Python itertools product, but conditional?

Question

I have a function fun that takes several parameters p0,p1,.. For each parameter i give a list of possible values:

p0_list = ['a','b','c']
p1_list = [5,100]

I can now call my function for every combination of p0,p1

for i in itertools.product(*[p0,p1]):
    print fun(i)

Now comes the problem: What if i already know, that the parameter p1 only has an effect on the result of fun, if p0 is 'a' or 'c'? In this case i need my list of parameter combinations to look like:

[('a', 5), ('a',100), ('b', 5), ('c',5), ('c', 100)]
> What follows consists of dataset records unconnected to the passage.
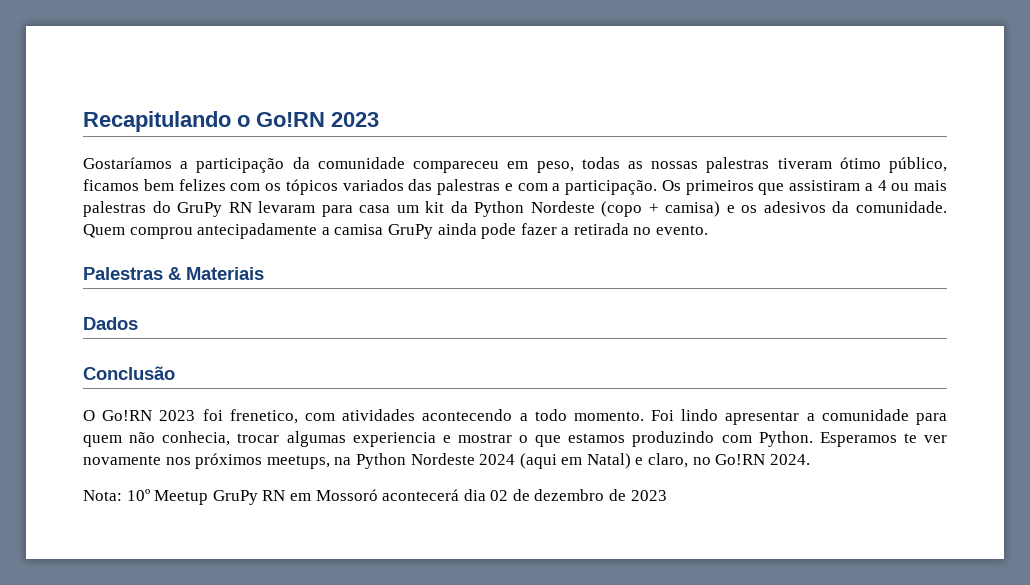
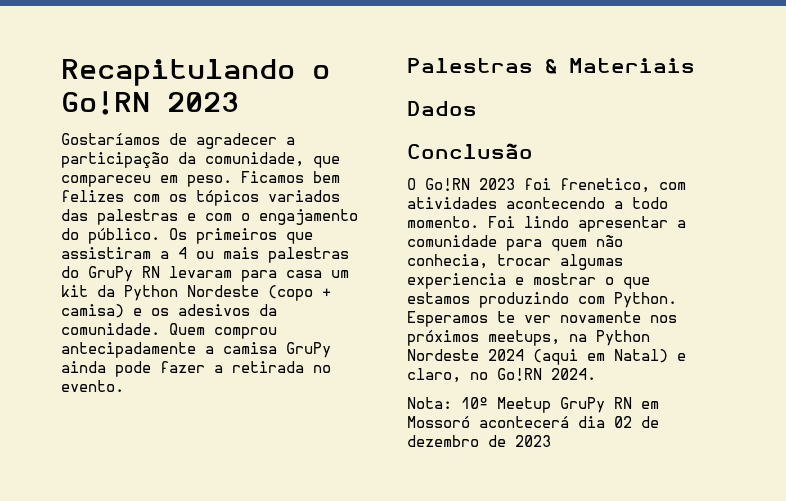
- Gostaríamos a participação da comunidade compareceu em peso, todas as nossas palestras tiveram ótimo público, ficamos bem felizes com os tópicos variados das palestras e com a participação.
+ Gostaríamos de agradecer a participação da comunidade, que compareceu em peso. Ficamos bem felizes com os tópicos variados das palestras e com o engajamento do público.

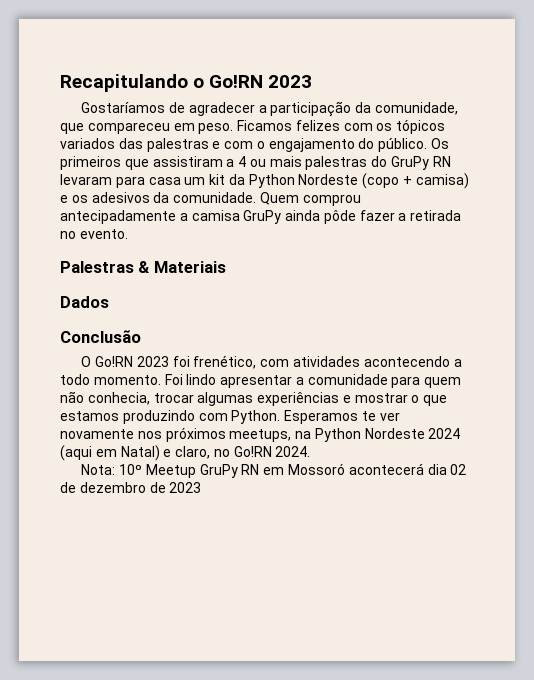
- Ficamos bem felizes com os tópicos variados das palestras e com o engajamento do público.
+ Ficamos felizes com os tópicos variados das palestras e com o engajamento do público.
- Quem comprou antecipadamente a camisa GruPy ainda pode fazer a retirada no evento.
+ Quem comprou antecipadamente a camisa GruPy ainda pôde fazer a retirada no evento.
- O Go!RN 2023 foi frenetico, com atividades acontecendo a todo momento.
+ O Go!RN 2023 foi frenético, com atividades acontecendo a todo momento.
- Foi lindo apresentar a comunidade para quem não conhecia, trocar algumas experiencia e mostrar o que estamos produzindo com Python.
+ Foi lindo apresentar a comunidade para quem não conhecia, trocar algumas experiências e mostrar o que estamos produzindo com Python.

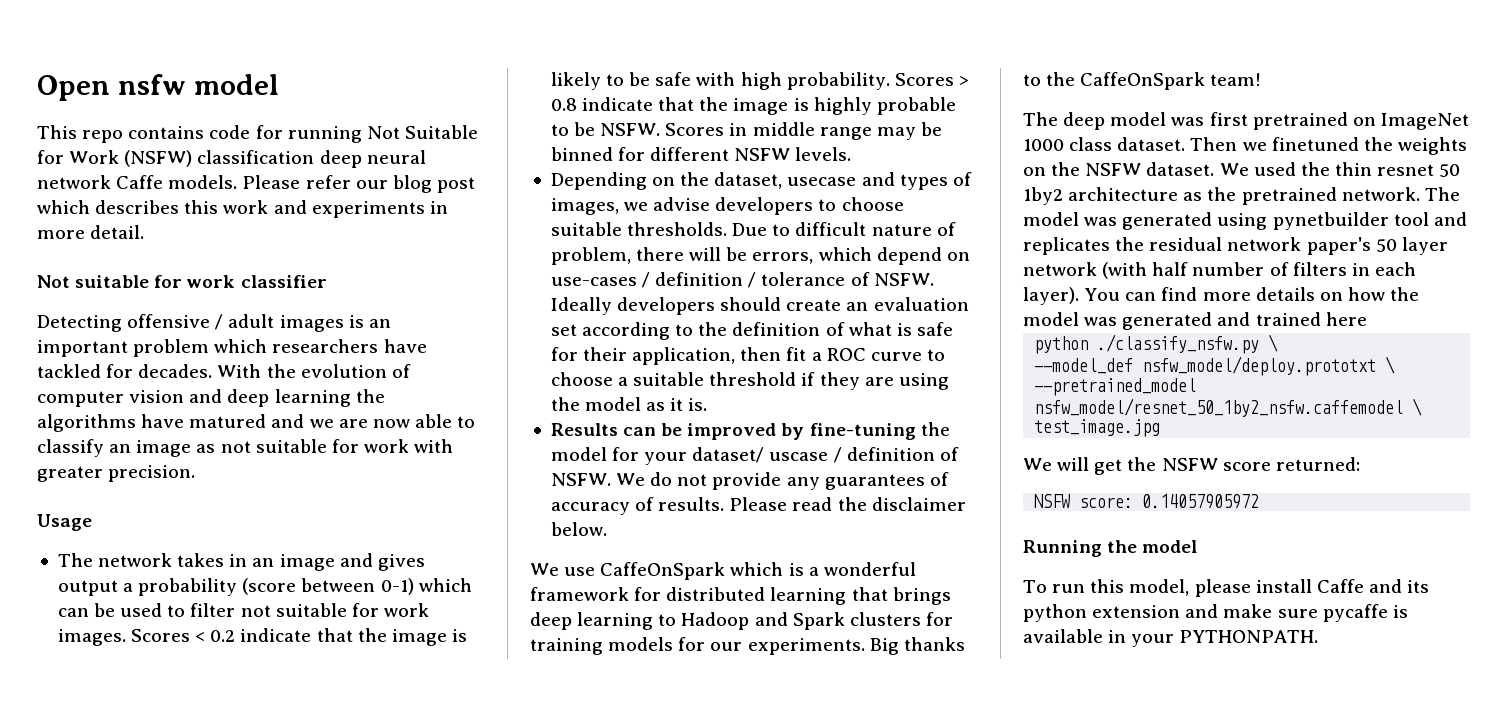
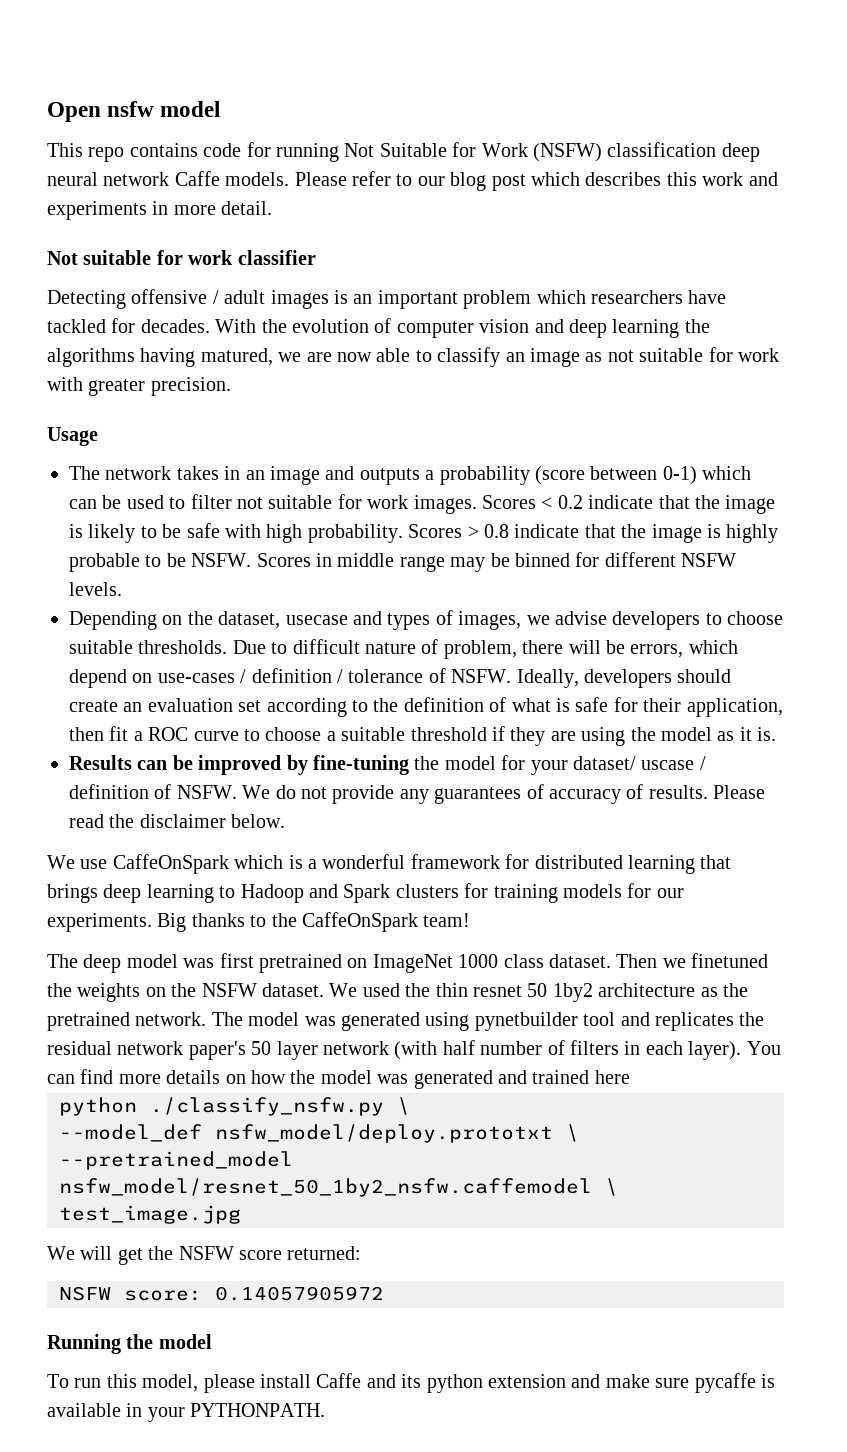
- Please refer our blog post which describes this work and experiments in more detail.
+ Please refer to our blog post which describes this work and experiments in more detail.
- With the evolution of computer vision and deep learning the algorithms have matured and we are now able to classify an image as not suitable for work with greater precision.
+ With the evolution of computer vision and deep learning the algorithms having matured, we are now able to classify an image as not suitable for work with greater precision.
- The network takes in an image and gives output a probability (score between 0-1) which can be used to filter not suitable for work images.
+ The network takes in an image and outputs a probability (score between 0-1) which can be used to filter not suitable for work images.
- Ideally developers should create an evaluation set according to the definition of what is safe for their application, then fit a ROC curve to choose a suitable threshold if they are using the model as it is.
+ Ideally, developers should create an evaluation set according to the definition of what is safe for their application, then fit a ROC curve to choose a suitable threshold if they are using the model as it is.

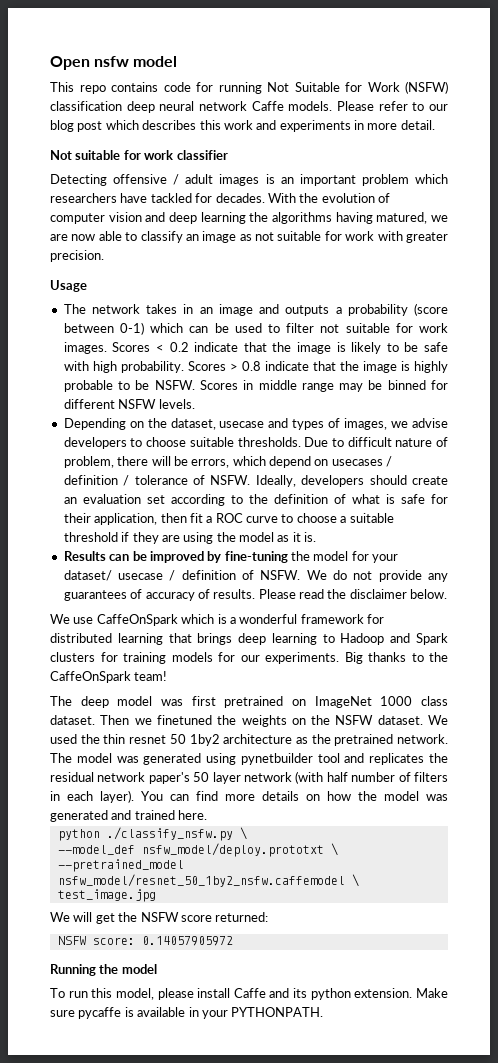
- Due to difficult nature of problem, there will be errors, which depend on use-cases / definition / tolerance of NSFW.
+ Due to difficult nature of problem, there will be errors, which depend on usecases / definition / tolerance of NSFW.
- Results can be improved by fine-tuning the model for your dataset/ uscase / definition of NSFW.
+ Results can be improved by fine-tuning the model for your dataset/ usecase / definition of NSFW.
- You can find more details on how the model was generated and trained here
+ You can find more details on how the model was generated and trained here.
- To run this model, please install Caffe and its python extension and make sure pycaffe is available in your PYTHONPATH.
+ To run this model, please install Caffe and its python extension. Make sure pycaffe is available in your PYTHONPATH.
So ('b', 100) is just omitted, as it would be an unecessary evaluation of fun.

My final Solution:

param_lists = [['p0', ['a','b','c']],['p1', [5,100]]]
l = itertools.product(*[x[1] for x in param_lists])
l = [x for x in l if not x[0] == 'b' or x[1]==5]

I used this approach for 5 parameters and various conditions and it works fine. It's pretty easy to read as well. This code is inspired by Corley Brigmans' and nmcleans' answers.

Answer 1

You could generate it, and then suppress 'duplicates'. But probably just better to generate separately:

p0_list = ['a', 'b', 'c']
p0_noarg1 = ['b']
sp0_noarg1 = set(p0_noarg1)
p0_arg1 = [x for x in p0_list if x not in sp0_noarg1]
p1_list = [5, 100]

total_list = [x for x in itertools.product(p0_arg1, p1_list)] + [x for x in itertools.product(p0_noarg1, p1_list[:1])]

Answer 2

Here's a general filter function that could work for this:

def without_duplicate_item(groups, index, item):
    seen = False
    for group in groups:
        if group[index] == item:
            if seen:
                continue
            seen = True
        yield group

Usage:

param_groups = itertools.product(*[p0_list, p1_list])

param_groups = without_duplicate_item(param_groups, 0, "b")

You can of course keep adding filters for different parameters. This should be quite memory-efficient, compared to storing previous calls, because it essentially only stores one boolean value seen per filter.